Omit the pictures, and output the rest of the entries exactly as written.

[Collected data entries]
○ ○ ○
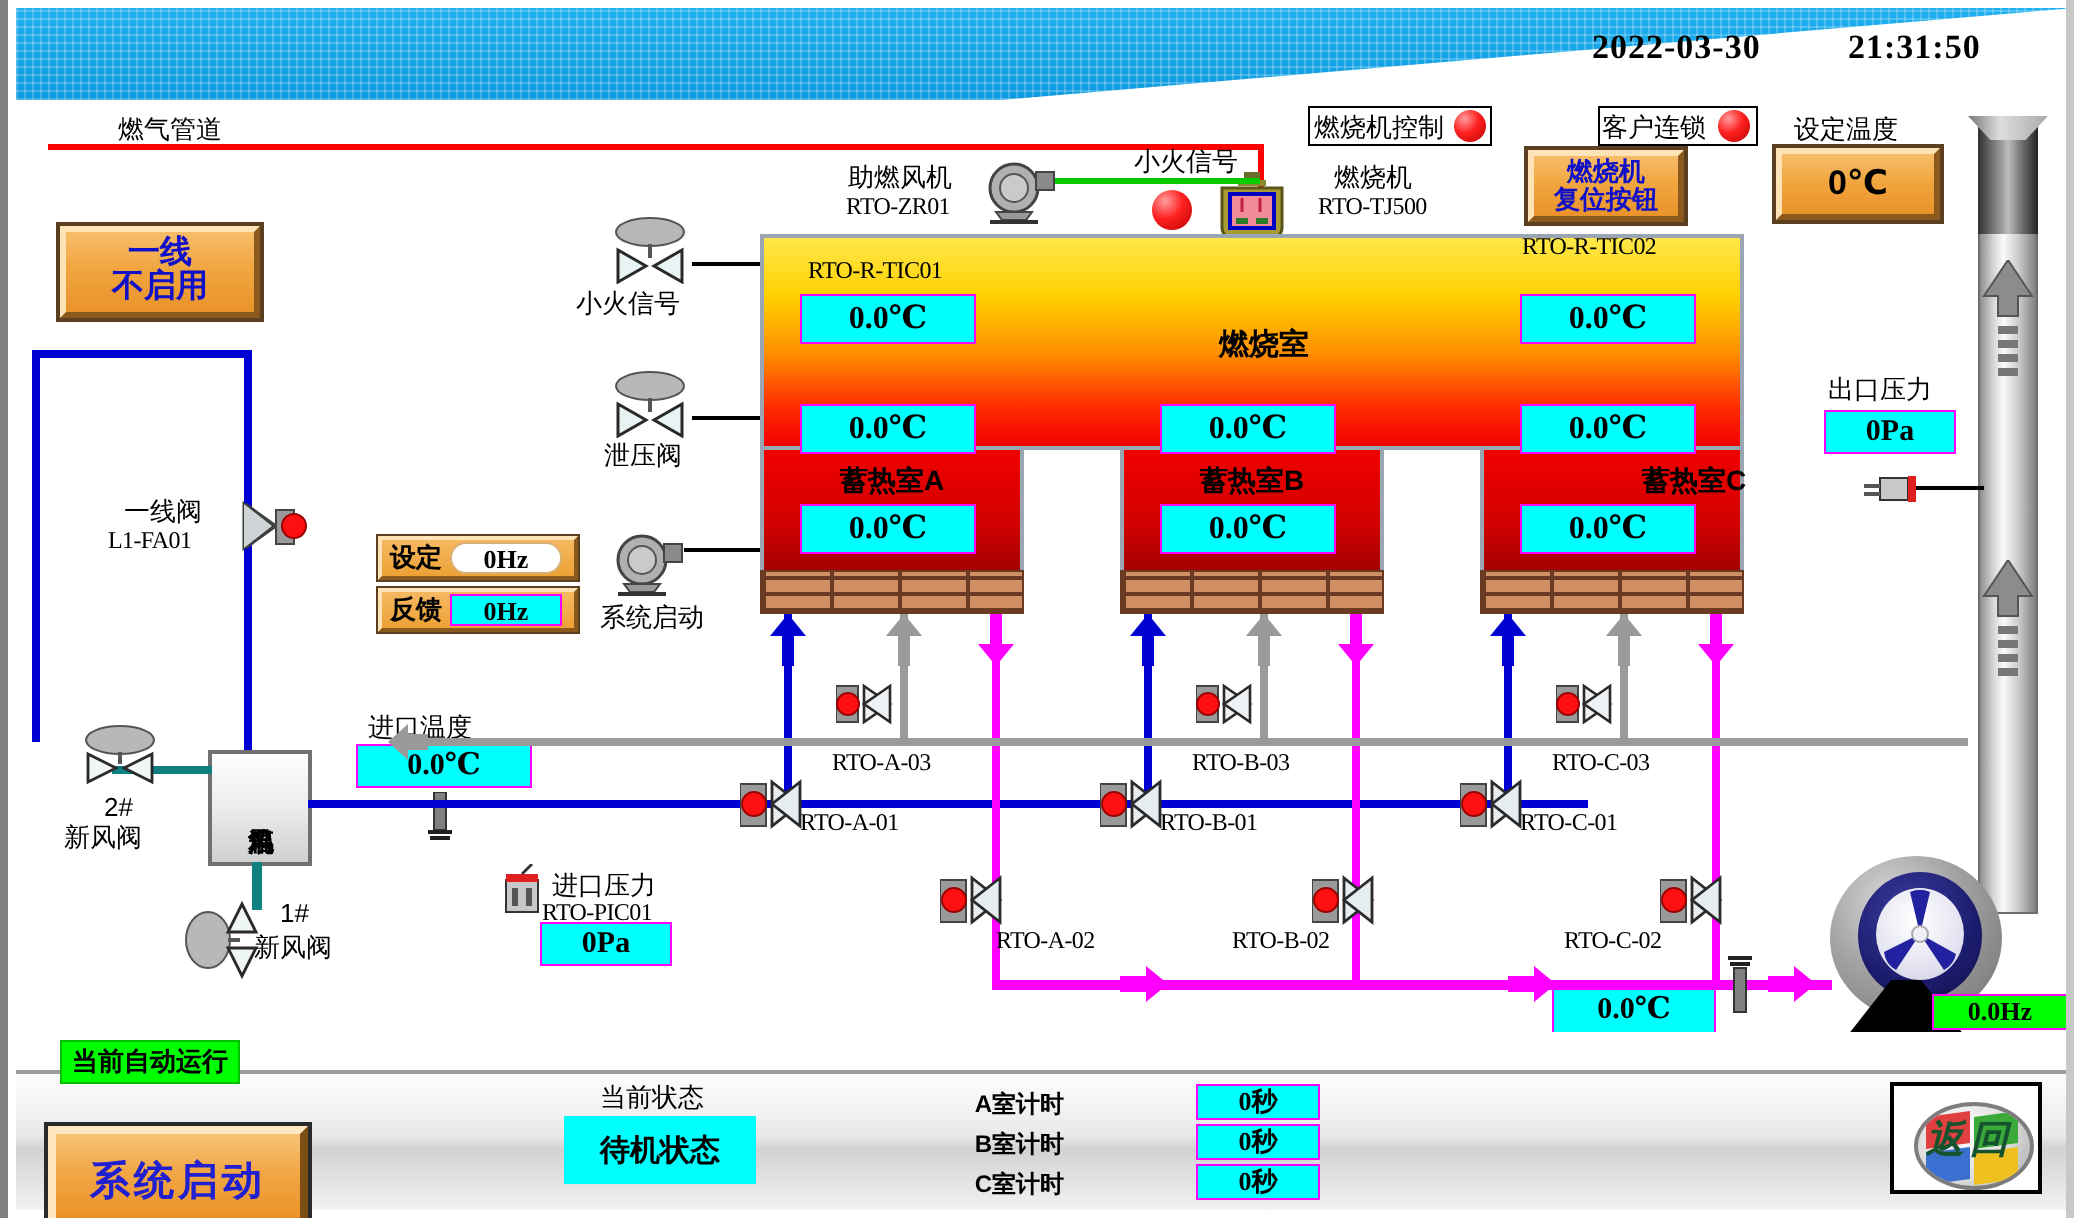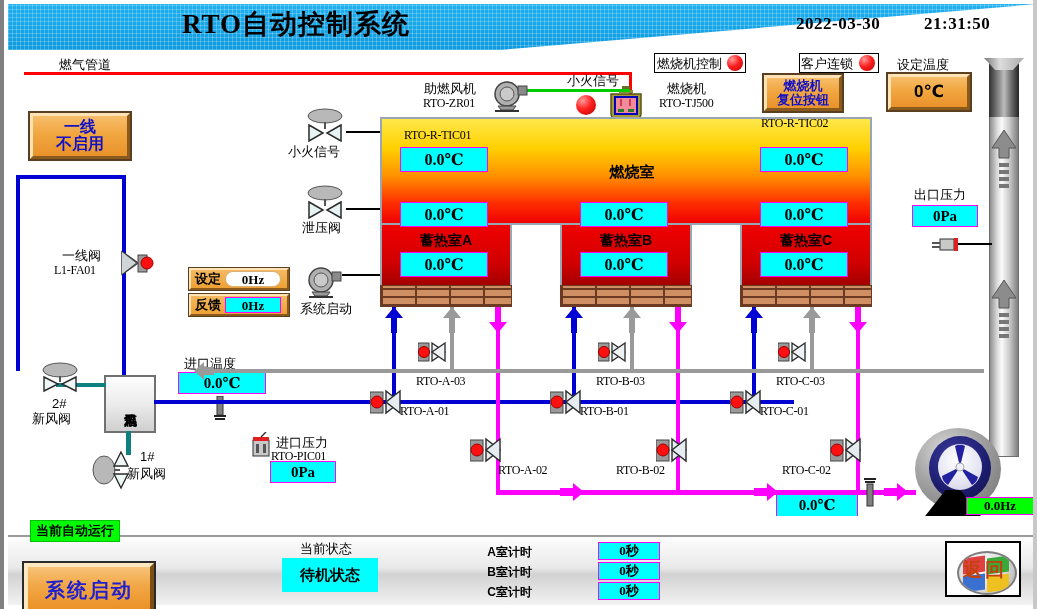--- a/index.html
+++ b/index.html
@@ -152,21 +152,21 @@
   #btn-return{
     left:941px;top:541px;width:76px;height:56px;
     border:2px solid #000;background:#fff;box-sizing:border-box;
     display:flex;align-items:center;justify-content:center;
   }
   .winlogo{position:absolute;left:10px;top:8px;width:56px;height:40px;border-radius:50%/50%;
      background:radial-gradient(circle at 40% 32%,#ffffff 0%,#dcdcdc 55%,#a8a8a8 100%);
      border:2px solid #7d7d7d;overflow:hidden;}
   .winq{position:absolute;width:22px;height:16px;}
   #ret-text{position:absolute;left:8px;top:14px;width:60px;text-align:center;
-     font-family:"Liberation Sans",sans-serif;font-weight:bold;font-size:19px;color:#c2410c;letter-spacing:3px;z-index:3;}
+     font-family:"Liberation Sans",sans-serif;font-weight:bold;font-size:19px;color:#14532d;letter-spacing:3px;z-index:3;font-style:italic;}
 
   
   #stack{
     left:985px;top:62px;width:30px;height:395px;
     background:linear-gradient(90deg,#8e8e8e 0%,#d8d8d8 25%,#fafafa 42%,#c9c9c9 70%,#7e7e7e 100%);
     border:1px solid #6d6d6d;box-sizing:border-box;
   }
   #stack-dark{
     left:985px;top:62px;width:30px;height:55px;
     background:linear-gradient(90deg,#303030 0%,#909090 35%,#bdbdbd 50%,#6a6a6a 75%,#242424 100%);
@@ -215,21 +215,20 @@
   .lamp-box{background:#fff;border:1px solid #000;box-sizing:border-box;}
 </style>
 </head>
 <body>
 
 <div id="app">
 
   <div id="header" class="abs">
     <div class="wedge"></div>
   </div>
-  <div id="title" class="abs">RTO自动控制系统</div>
   <div id="hdr-date" class="abs">2022-03-30</div>
   <div id="hdr-time" class="abs">21:31:50</div>
 
   <div class="abs cn" style="left:55px;top:56px;">燃气管道</div>
   <div class="pipe ph-red abs" style="left:20px;top:72px;width:608px;"></div>
   <div class="pipe pv-red abs" style="left:625px;top:72px;height:24px;"></div>
 
   <div class="abs lamp-box" style="left:650px;top:53px;width:92px;height:20px;"></div>
   <div class="abs cn" style="left:653px;top:55px;">燃烧机控制</div>
   <div class="abs lamp" style="left:723px;top:55px;width:16px;height:16px;"></div>
@@ -392,21 +391,21 @@
   <div class="brick abs" style="left:376px;top:285px;"></div>
 
   <div class="bed abs" style="left:556px;top:225px;"></div>
   <div class="abs cyan" style="left:576px;top:202px;width:88px;height:25px;font-size:16px;line-height:23px;z-index:4;">0.0℃</div>
   <div class="abs chamber-label" style="left:556px;top:232px;z-index:4;">蓄热室B</div>
   <div class="abs cyan" style="left:576px;top:252px;width:88px;height:25px;font-size:16px;line-height:23px;z-index:4;">0.0℃</div>
   <div class="brick abs" style="left:556px;top:285px;"></div>
 
   <div class="bed abs" style="left:736px;top:225px;"></div>
   <div class="abs cyan" style="left:756px;top:202px;width:88px;height:25px;font-size:16px;line-height:23px;z-index:4;">0.0℃</div>
-  <div class="abs chamber-label" style="left:736px;top:232px;z-index:4;">蓄热室C</div>
+  <div class="abs chamber-label" style="left:736px;top:232px;z-index:4;padding-left:41px;">蓄热室C</div>
   <div class="abs cyan" style="left:756px;top:252px;width:88px;height:25px;font-size:16px;line-height:23px;z-index:4;">0.0℃</div>
   <div class="brick abs" style="left:736px;top:285px;"></div>
 
   <div class="pipe pv-blue abs" style="left:388px;top:307px;height:95px;"></div>
   <svg class="abs" style="left:381px;top:307px;width:18px;height:26px;" viewBox="0 0 18 26">
       <path d="M9 0 L18 11 H12 V26 H6 V11 H0 Z" fill="#0000d2"></path>
     </svg>
   <div class="pipe pv-gray abs" style="left:446px;top:307px;height:62px;"></div>
   <svg class="abs" style="left:439px;top:307px;width:18px;height:26px;" viewBox="0 0 18 26">
       <path d="M9 0 L18 11 H12 V26 H6 V11 H0 Z" fill="#9a9a9a"></path>

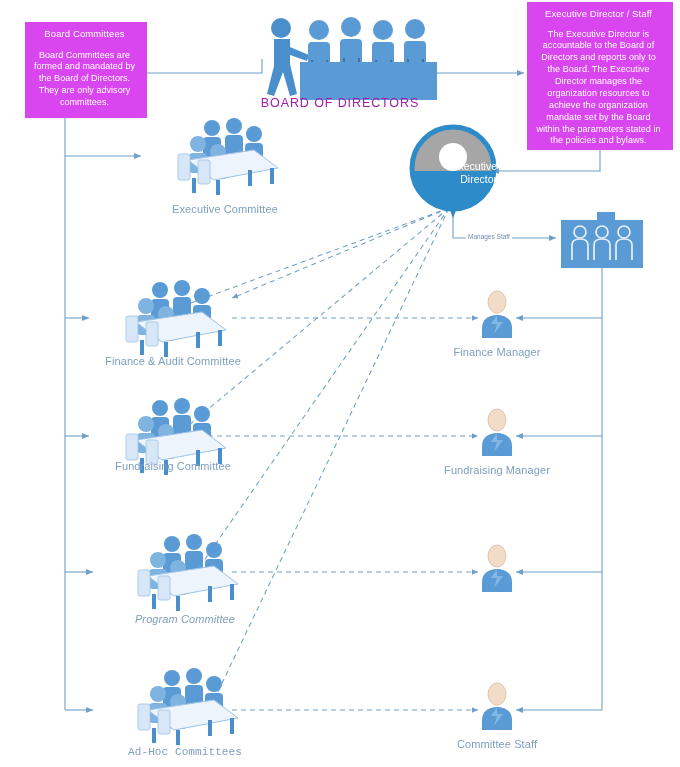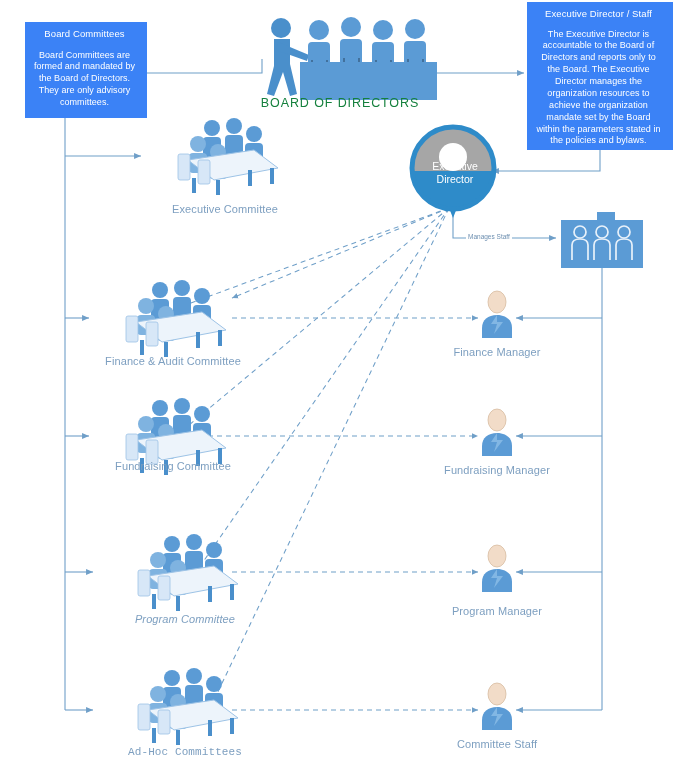--- a/index.html
+++ b/index.html
@@ -7,21 +7,21 @@
   body{
     font-family:"Liberation Sans", sans-serif;
     width:680px;height:767px;position:relative;overflow:hidden;
     color:#7a9ec2;
   }
   #stage{position:absolute;left:0;top:0;width:680px;height:767px;}
 
   
   .callout{
     position:absolute;
-    background:#3b82f6;
+    background:#d946ef;
     color:#ffffff;
     box-sizing:border-box;
     padding:6px 11px 8px 8px;
     text-align:center;
     line-height:1.32;
   }
   .callout .c-title{font-size:9.5px;margin-bottom:9px;letter-spacing:.1px;}
   .callout .c-body{font-size:9px;letter-spacing:.05px;}
 
   #callout-board{left:8px;top:22px;width:122px;height:96px;margin-left:17px;}
@@ -31,34 +31,34 @@
   
   .node-label{
     position:absolute;
     font-size:11px;
     color:#7d9fc0;
     text-align:center;
     white-space:nowrap;
     letter-spacing:.1px;
   }
   .board-label{
-    position:absolute;font-size:12.5px;color:#15803d;
+    position:absolute;font-size:12.5px;color:#a21caf;
     letter-spacing:.9px;white-space:nowrap;text-align:center;
   }
   .edge-label{
     position:absolute;font-size:6.5px;color:#6d8fb0;
     background:#ffffff;padding:0 2px;white-space:nowrap;
   }
 
   
   .icon-node{position:absolute;}
   .ed-node{position:absolute;}
   .ed-text{
     position:absolute;left:4px;right:0;top:36px;
-    text-align:center;color:#ffffff;font-size:10.5px;line-height:1.22;
+    text-align:right;color:#ffffff;font-size:10.5px;line-height:1.22;
     pointer-events:none;
   }
   svg{display:block;overflow:visible;}
 </style>
 </head>
 <body>
 
 <div id="stage">
 
   <svg width="680" height="767" style="position:absolute;left:0;top:0;">
@@ -371,21 +371,20 @@
   </div>
   <div class="node-label" style="left:407px;top:464px;width:180px;">Fundraising Manager</div>
 
   <div class="icon-node" style="left:478px;top:544px;width:38px;height:48px;">
     <svg width="38" height="48" viewBox="0 0 38 48">
       <ellipse cx="19" cy="12" rx="9" ry="11" fill="#F2DCC8" stroke="#D7BBA0" stroke-width="0.8"></ellipse>
       <path d="M4,48 L4,38 C4,30 10,25 19,25 C28,25 34,30 34,38 L34,48 z" fill="#5B9BD5"></path>
       <path d="M19,25 L13,34 L19,34 L16,44 L25,32 L19,32 z" fill="#8FC0E8" opacity="0.75"></path>
     </svg>
   </div>
-  <div class="node-label" style="left:407px;top:605px;width:180px;">Program Manager</div>
 
   <div class="icon-node" style="left:478px;top:682px;width:38px;height:48px;">
     <svg width="38" height="48" viewBox="0 0 38 48">
       <ellipse cx="19" cy="12" rx="9" ry="11" fill="#F2DCC8" stroke="#D7BBA0" stroke-width="0.8"></ellipse>
       <path d="M4,48 L4,38 C4,30 10,25 19,25 C28,25 34,30 34,38 L34,48 z" fill="#5B9BD5"></path>
       <path d="M19,25 L13,34 L19,34 L16,44 L25,32 L19,32 z" fill="#8FC0E8" opacity="0.75"></path>
     </svg>
   </div>
   <div class="node-label" style="left:407px;top:738px;width:180px;">Committee Staff</div>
○ ○ ○
▶ Response to the exercise
--- a/index.html
+++ b/index.html
@@ -152,21 +152,21 @@
   #btn-return{
     left:941px;top:541px;width:76px;height:56px;
     border:2px solid #000;background:#fff;box-sizing:border-box;
     display:flex;align-items:center;justify-content:center;
   }
   .winlogo{position:absolute;left:10px;top:8px;width:56px;height:40px;border-radius:50%/50%;
      background:radial-gradient(circle at 40% 32%,#ffffff 0%,#dcdcdc 55%,#a8a8a8 100%);
      border:2px solid #7d7d7d;overflow:hidden;}
   .winq{position:absolute;width:22px;height:16px;}
   #ret-text{position:absolute;left:8px;top:14px;width:60px;text-align:center;
-     font-family:"Liberation Sans",sans-serif;font-weight:bold;font-size:19px;color:#c2410c;letter-spacing:3px;z-index:3;}
+     font-family:"Liberation Sans",sans-serif;font-weight:bold;font-size:19px;color:#14532d;letter-spacing:3px;z-index:3;font-style:italic;}
 
   
   #stack{
     left:985px;top:62px;width:30px;height:395px;
     background:linear-gradient(90deg,#8e8e8e 0%,#d8d8d8 25%,#fafafa 42%,#c9c9c9 70%,#7e7e7e 100%);
     border:1px solid #6d6d6d;box-sizing:border-box;
   }
   #stack-dark{
     left:985px;top:62px;width:30px;height:55px;
     background:linear-gradient(90deg,#303030 0%,#909090 35%,#bdbdbd 50%,#6a6a6a 75%,#242424 100%);
@@ -215,21 +215,20 @@
   .lamp-box{background:#fff;border:1px solid #000;box-sizing:border-box;}
 </style>
 </head>
 <body>
 
 <div id="app">
 
   <div id="header" class="abs">
     <div class="wedge"></div>
   </div>
-  <div id="title" class="abs">RTO自动控制系统</div>
   <div id="hdr-date" class="abs">2022-03-30</div>
   <div id="hdr-time" class="abs">21:31:50</div>
 
   <div class="abs cn" style="left:55px;top:56px;">燃气管道</div>
   <div class="pipe ph-red abs" style="left:20px;top:72px;width:608px;"></div>
   <div class="pipe pv-red abs" style="left:625px;top:72px;height:24px;"></div>
 
   <div class="abs lamp-box" style="left:650px;top:53px;width:92px;height:20px;"></div>
   <div class="abs cn" style="left:653px;top:55px;">燃烧机控制</div>
   <div class="abs lamp" style="left:723px;top:55px;width:16px;height:16px;"></div>
@@ -392,21 +391,21 @@
   <div class="brick abs" style="left:376px;top:285px;"></div>
 
   <div class="bed abs" style="left:556px;top:225px;"></div>
   <div class="abs cyan" style="left:576px;top:202px;width:88px;height:25px;font-size:16px;line-height:23px;z-index:4;">0.0℃</div>
   <div class="abs chamber-label" style="left:556px;top:232px;z-index:4;">蓄热室B</div>
   <div class="abs cyan" style="left:576px;top:252px;width:88px;height:25px;font-size:16px;line-height:23px;z-index:4;">0.0℃</div>
   <div class="brick abs" style="left:556px;top:285px;"></div>
 
   <div class="bed abs" style="left:736px;top:225px;"></div>
   <div class="abs cyan" style="left:756px;top:202px;width:88px;height:25px;font-size:16px;line-height:23px;z-index:4;">0.0℃</div>
-  <div class="abs chamber-label" style="left:736px;top:232px;z-index:4;">蓄热室C</div>
+  <div class="abs chamber-label" style="left:736px;top:232px;z-index:4;padding-left:41px;">蓄热室C</div>
   <div class="abs cyan" style="left:756px;top:252px;width:88px;height:25px;font-size:16px;line-height:23px;z-index:4;">0.0℃</div>
   <div class="brick abs" style="left:736px;top:285px;"></div>
 
   <div class="pipe pv-blue abs" style="left:388px;top:307px;height:95px;"></div>
   <svg class="abs" style="left:381px;top:307px;width:18px;height:26px;" viewBox="0 0 18 26">
       <path d="M9 0 L18 11 H12 V26 H6 V11 H0 Z" fill="#0000d2"></path>
     </svg>
   <div class="pipe pv-gray abs" style="left:446px;top:307px;height:62px;"></div>
   <svg class="abs" style="left:439px;top:307px;width:18px;height:26px;" viewBox="0 0 18 26">
       <path d="M9 0 L18 11 H12 V26 H6 V11 H0 Z" fill="#9a9a9a"></path>

--- a/index.html
+++ b/index.html
@@ -7,21 +7,21 @@
   body{
     font-family:"Liberation Sans", sans-serif;
     width:680px;height:767px;position:relative;overflow:hidden;
     color:#7a9ec2;
   }
   #stage{position:absolute;left:0;top:0;width:680px;height:767px;}
 
   
   .callout{
     position:absolute;
-    background:#3b82f6;
+    background:#d946ef;
     color:#ffffff;
     box-sizing:border-box;
     padding:6px 11px 8px 8px;
     text-align:center;
     line-height:1.32;
   }
   .callout .c-title{font-size:9.5px;margin-bottom:9px;letter-spacing:.1px;}
   .callout .c-body{font-size:9px;letter-spacing:.05px;}
 
   #callout-board{left:8px;top:22px;width:122px;height:96px;margin-left:17px;}
@@ -31,34 +31,34 @@
   
   .node-label{
     position:absolute;
     font-size:11px;
     color:#7d9fc0;
     text-align:center;
     white-space:nowrap;
     letter-spacing:.1px;
   }
   .board-label{
-    position:absolute;font-size:12.5px;color:#15803d;
+    position:absolute;font-size:12.5px;color:#a21caf;
     letter-spacing:.9px;white-space:nowrap;text-align:center;
   }
   .edge-label{
     position:absolute;font-size:6.5px;color:#6d8fb0;
     background:#ffffff;padding:0 2px;white-space:nowrap;
   }
 
   
   .icon-node{position:absolute;}
   .ed-node{position:absolute;}
   .ed-text{
     position:absolute;left:4px;right:0;top:36px;
-    text-align:center;color:#ffffff;font-size:10.5px;line-height:1.22;
+    text-align:right;color:#ffffff;font-size:10.5px;line-height:1.22;
     pointer-events:none;
   }
   svg{display:block;overflow:visible;}
 </style>
 </head>
 <body>
 
 <div id="stage">
 
   <svg width="680" height="767" style="position:absolute;left:0;top:0;">
@@ -371,21 +371,20 @@
   </div>
   <div class="node-label" style="left:407px;top:464px;width:180px;">Fundraising Manager</div>
 
   <div class="icon-node" style="left:478px;top:544px;width:38px;height:48px;">
     <svg width="38" height="48" viewBox="0 0 38 48">
       <ellipse cx="19" cy="12" rx="9" ry="11" fill="#F2DCC8" stroke="#D7BBA0" stroke-width="0.8"></ellipse>
       <path d="M4,48 L4,38 C4,30 10,25 19,25 C28,25 34,30 34,38 L34,48 z" fill="#5B9BD5"></path>
       <path d="M19,25 L13,34 L19,34 L16,44 L25,32 L19,32 z" fill="#8FC0E8" opacity="0.75"></path>
     </svg>
   </div>
-  <div class="node-label" style="left:407px;top:605px;width:180px;">Program Manager</div>
 
   <div class="icon-node" style="left:478px;top:682px;width:38px;height:48px;">
     <svg width="38" height="48" viewBox="0 0 38 48">
       <ellipse cx="19" cy="12" rx="9" ry="11" fill="#F2DCC8" stroke="#D7BBA0" stroke-width="0.8"></ellipse>
       <path d="M4,48 L4,38 C4,30 10,25 19,25 C28,25 34,30 34,38 L34,48 z" fill="#5B9BD5"></path>
       <path d="M19,25 L13,34 L19,34 L16,44 L25,32 L19,32 z" fill="#8FC0E8" opacity="0.75"></path>
     </svg>
   </div>
   <div class="node-label" style="left:407px;top:738px;width:180px;">Committee Staff</div>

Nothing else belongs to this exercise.